According to a Deloitte survey, 56% of respondents indicated that the pandemic exposed their firm’s shortcomings when it comes to digital capabilities. The pandemic catalyzed this ongoing digitization, and having recognized the value of modern technology, achieving full tech enablement has become a priority. 53% of respondents have a roadmap of where they’d like technology to take them, and 32% are restructuring internal processes based on technology and tools. 58% of surveyed REITs and 45% of developers said that they wanted to partner with technology companies, showing that firms are responsive to the evolving landscape.
13. Investors Will Continue to Make Faster Decisions
Resulting from the aforementioned proptech revolution is an ongoing paradigm shift in which investors have the deal and data visibility required to make faster, more precise decisions. Streamlined access to standardized data allows investors to glean strategic insights at a significantly faster pace than would be possible with more traditional methods, like Excel spreadsheets.
As larger institutional firms like Blackstone continue to amass unprecedented amounts of capital, as well as benefit from economies of scale, these competitive insights will play a significant role in informing investment strategies. Because tech-enabled firms can find the insights they need to make informed investment decisions within centralized systems, investors will continue to operate at a faster pace.
14. Cybersecurity Takes Center Stage as Data Security Comes Into Question
Data has always stood as a central pillar of the commercial real estate industry, but the new tools available have increasingly emphasized its value. Increasingly frequent data breaches, however, have highlighted the urgent need for a strong focus on cybersecurity. To protect against ransomware attacks, firms need to take additional measures, using modern standards as the benchmark.
According to NAREIT, BDO USA LLP, a professional services firm, identified that 92% of the 100 largest publicly traded REITs considered cybersecurity a threat, up from 63% in 2015. 96% of office-focused REITs considered it a threat, as well as 93% in hospitality, and 92% in multifamily. From a financial standpoint, data has already more than proven the importance of increasing security measures. Kaspersky found that, on average, an enterprise-level breach cost $1.41 million in 2019, which increased from $1.23 million in 2018.

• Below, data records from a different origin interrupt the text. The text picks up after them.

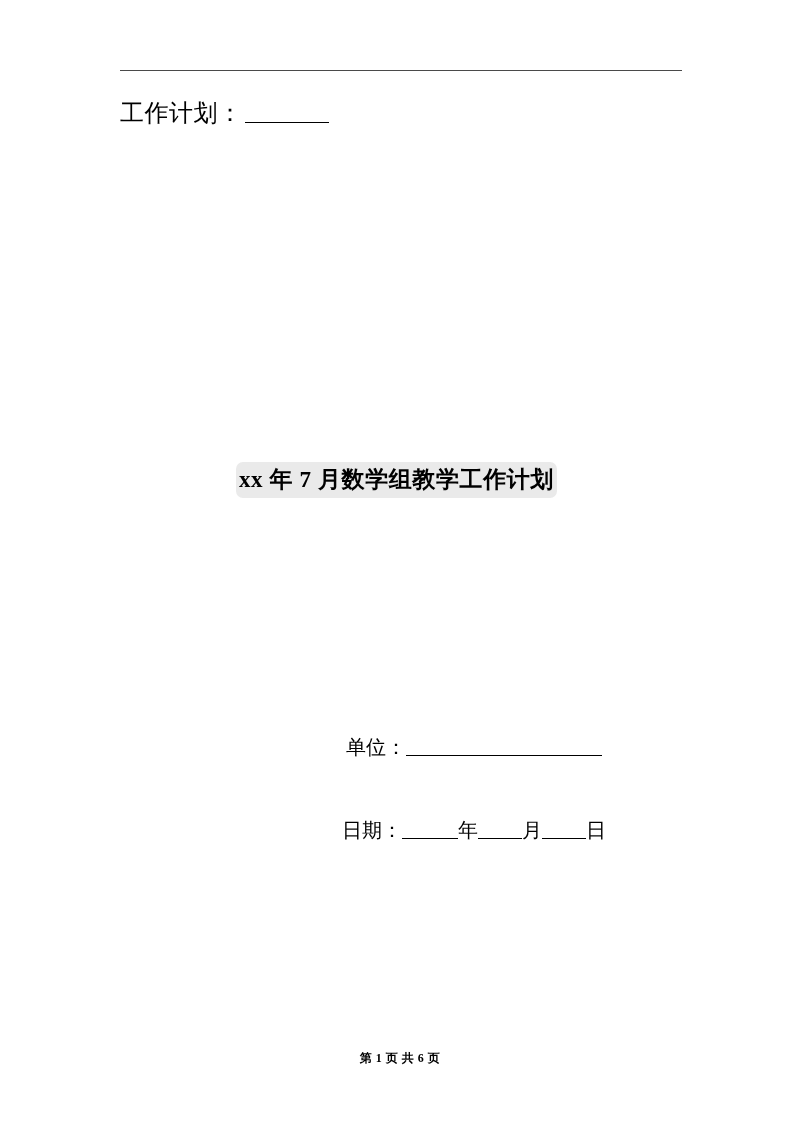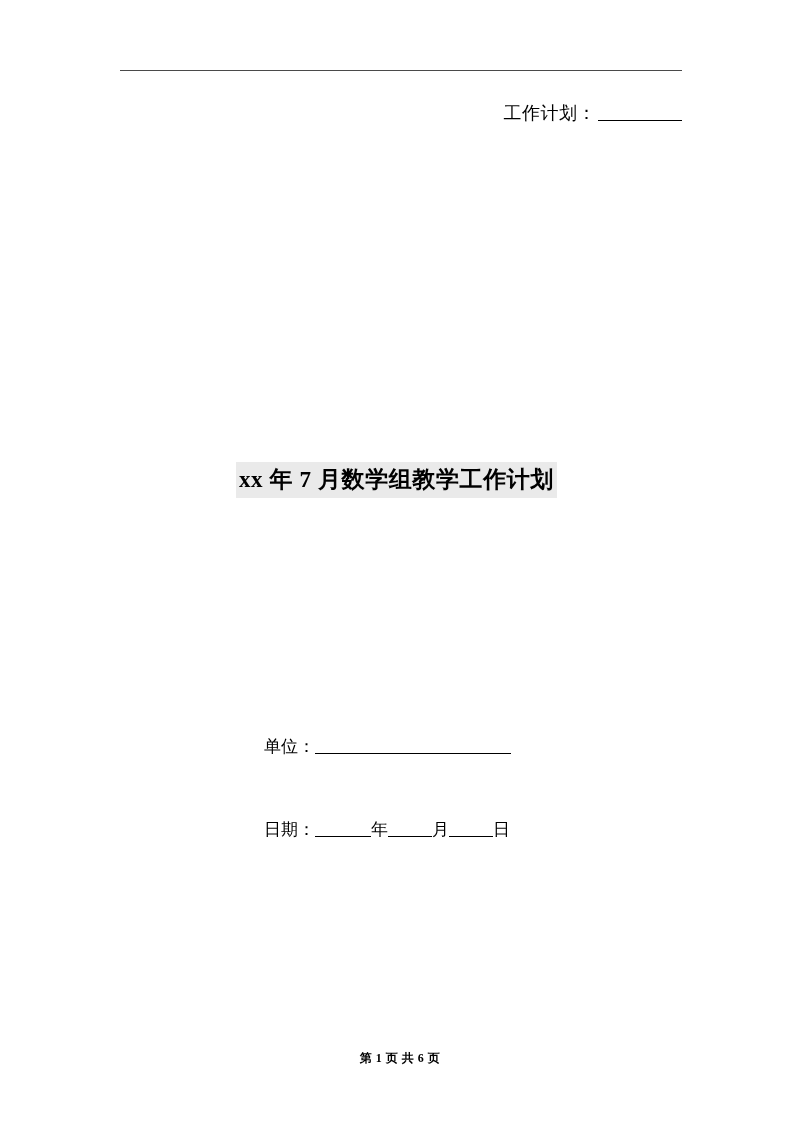--- a/index.html
+++ b/index.html
@@ -41,8 +41,8 @@
     left: 120px;
     top: 100px;
     width: 562px;
-    text-align: right;
-    font-size: 18px;
+    text-align: left;
+    font-size: 24px;
     line-height: 26px;
     letter-spacing: 0.5px;
     white-space: nowrap;

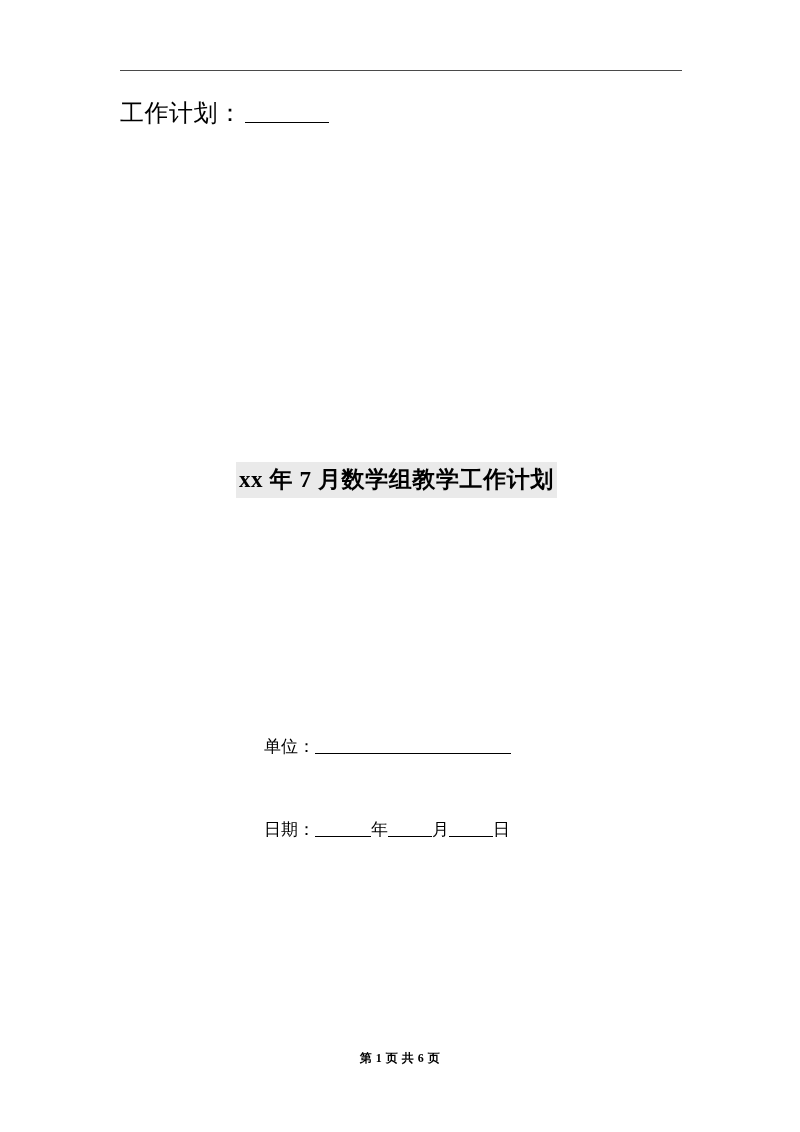--- a/index.html
+++ b/index.html
@@ -68,6 +68,7 @@
     padding: 1px 3px;
     white-space: nowrap;
     letter-spacing: 0.6px;
+    border-radius: 7px;
   }
 
   

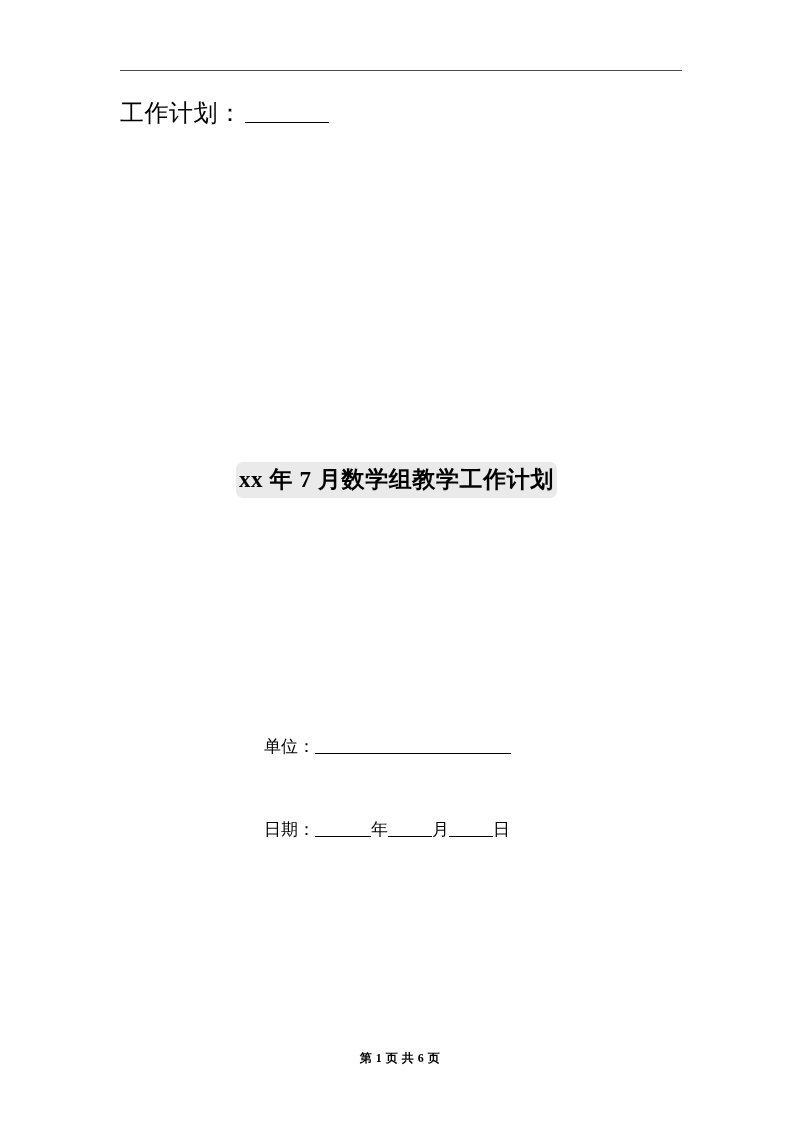--- a/index.html
+++ b/index.html
@@ -79,10 +79,11 @@
     width: 420px;
   }
   .field-row {
-    font-size: 17px;
+    font-size: 20px;
     line-height: 24px;
     white-space: nowrap;
     margin-bottom: 59px;
+    text-align: center;
   }
   .field-row:last-child {
     margin-bottom: 4px;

Throughout the lifecycle of an asset, data might flow through multiple systems as it is handed off through various departments. To sufficiently protect data at every touchpoint, firms must ensure that every platform data flows through meets required standards. From providing role-based access to platforms, to tracking user activity on those platforms, and sophisticated network controls, the need for an advanced approach to cybersecurity is stronger than ever.
As you audit existing platforms and add new ones to achieve these goals, look for best-in-class security standards, particularly SOC 2 Type 2 compliance, the industry standard in data security. With investors’ best interests in mind, the commercial real estate trend toward advanced cybersecurity will only become increasingly prevalent.
Embracing Commercial Real Estate Trends
The commercial real estate world is operating at an unprecedented, lightning-fast pace. For investment management firms, deal management software is streamlining the ways that firms source, analyze, execute and report on deals, all within one centralized platform.